→ **What you will do**
Say how many lines of the listing below include "solid". Write only that number.

→ **Exercise data**
---

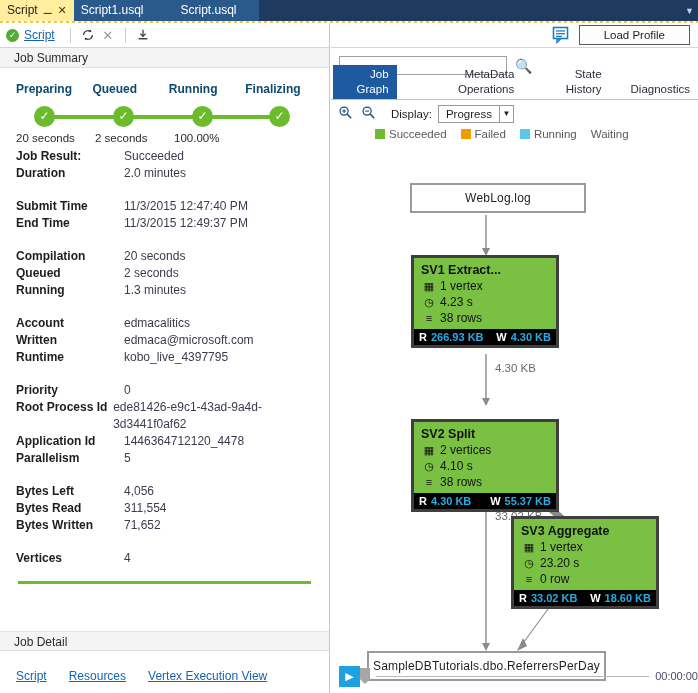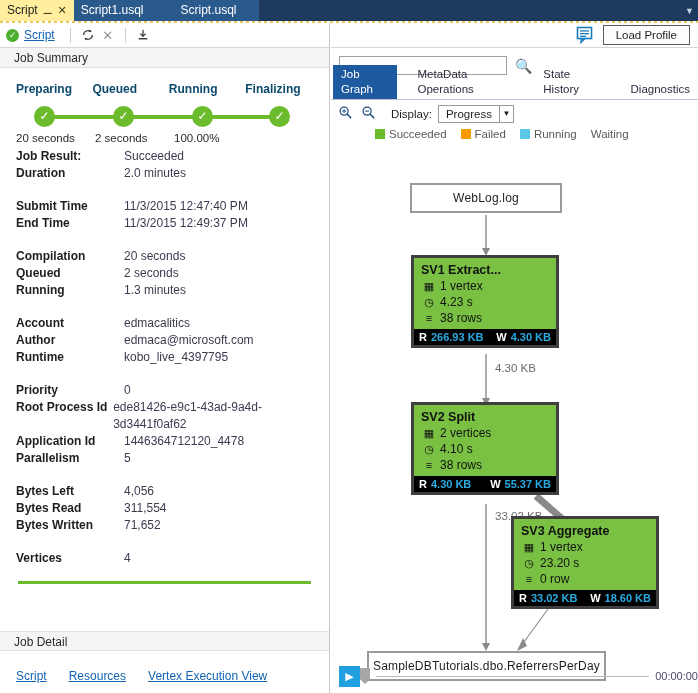--- a/index.html
+++ b/index.html
@@ -117,35 +117,35 @@
     position: absolute; left: 331px; top: 23px; width: 367px; height: 670px;
     background: #ffffff;
   }
   .rp-toolbar {
     height: 25px; display: flex; align-items: center; justify-content: flex-end;
     gap: 8px; padding-right: 8px; border-bottom: 1px solid #d6d6d6;
   }
   .comment-icon { width: 20px; height: 18px; cursor: pointer; }
   .btn-load {
     border: 1px solid #5b5b5b; background: #fdfdfd; font-size: 11.5px;
-    padding: 3px 12px; cursor: pointer; color: #1e1e1e;
+    padding: 3px 24px; cursor: pointer; color: #1e1e1e;
     font-family: "Liberation Sans", sans-serif;
   }
 
   .rp-search { display: flex; align-items: center; padding: 8px 0 6px 8px; gap: 8px; }
   .search-input {
     width: 168px; height: 19px; border: 1px solid #a0a0a0; background: #fff;
     font-size: 12px; padding: 0 4px; outline: none;
     font-family: "Liberation Sans", sans-serif;
   }
   .search-icon { font-size: 14px; color: #1e1e1e; cursor: pointer; }
 
   .rp-tabs {
     display: flex; align-items: flex-end; gap: 13px; padding-left: 2px;
-    border-bottom: 1px solid #b8c4d4; height: 19px;
+    border-bottom: 1px solid #b8c4d4; height: 19px; text-align: right;
   }
   .rp-tab {
     font-size: 11.5px; padding: 2px 8px 2px 8px; cursor: pointer;
     color: #2b2b3f; line-height: 15px;
   }
   .rp-tab.sel { background: #1e5aa0; color: #ffffff; }
 
   .rp-controls { display: flex; align-items: center; padding: 5px 0 0 6px; gap: 6px; }
   .zoom-btn { font-size: 13px; color: #1e4d80; cursor: pointer; width: 17px; text-align:center;}
   .display-label { font-size: 11.5px; margin-left: 8px; color:#1e1e1e;}
@@ -310,21 +310,21 @@
         </div>
       </div>
       <div class="kv-gap"></div>
 
       <div class="kv">
         <div class="kv-row">
           <div class="kv-k">Account</div>
           <div class="kv-v">edmacalitics</div>
         </div>
         <div class="kv-row">
-          <div class="kv-k">Author</div>
+          <div class="kv-k">Written</div>
           <div class="kv-v">edmaca@microsoft.com</div>
         </div>
         <div class="kv-row">
           <div class="kv-k">Runtime</div>
           <div class="kv-v">kobo_live_4397795</div>
         </div>
       </div>
       <div class="kv-gap"></div>
 
       <div class="kv">
@@ -461,21 +461,21 @@
         <line x1="155" y1="356" x2="155" y2="495" stroke="#8a8a8a" stroke-width="1.4"></line>
         <polygon points="151,495 159,495 155,503" fill="#8a8a8a"></polygon>
 
         <line x1="205" y1="348" x2="253" y2="390" stroke="#8a8a8a" stroke-width="7"></line>
         <polygon points="248,378 262,398 243,394" fill="#8a8a8a"></polygon>
 
         <line x1="225" y1="450" x2="190" y2="498" stroke="#8a8a8a" stroke-width="1.1"></line>
         <polygon points="186,503 192,490 196,498" fill="#8a8a8a"></polygon>
       </svg>
 
-      <div class="gnode io-node" style="left:79px; top:35px; width:152px;">WebLog.log</div>
+      <div class="gnode io-node" style="left:79px; top:35px; width:176px;">WebLog.log</div>
 
       <div class="gnode v-node" style="left:80px; top:107px;">
         <div class="v-title">SV1 Extract...</div>
         <div class="v-row">
           <span class="v-ico">▦</span>
           <span>1 vertex</span>
         </div>
         <div class="v-row">
           <span class="v-ico">◷</span>
           <span>4.23 s</span>
@@ -488,21 +488,21 @@
           <span>R</span>
           <span class="num">266.93 KB</span>
           <span class="sp"></span>
           <span>W</span>
           <span class="num">4.30 KB</span>
         </div>
       </div>
 
       <div class="edge-label" style="left:164px; top:214px;">4.30 KB</div>
 
-      <div class="gnode v-node" style="left:80px; top:254px;">
+      <div class="gnode v-node" style="left:80px; top:271px;">
         <div class="v-title">SV2 Split</div>
         <div class="v-row">
           <span class="v-ico">▦</span>
           <span>2 vertices</span>
         </div>
         <div class="v-row">
           <span class="v-ico">◷</span>
           <span>4.10 s</span>
         </div>
         <div class="v-row">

---

→ **Written response**
5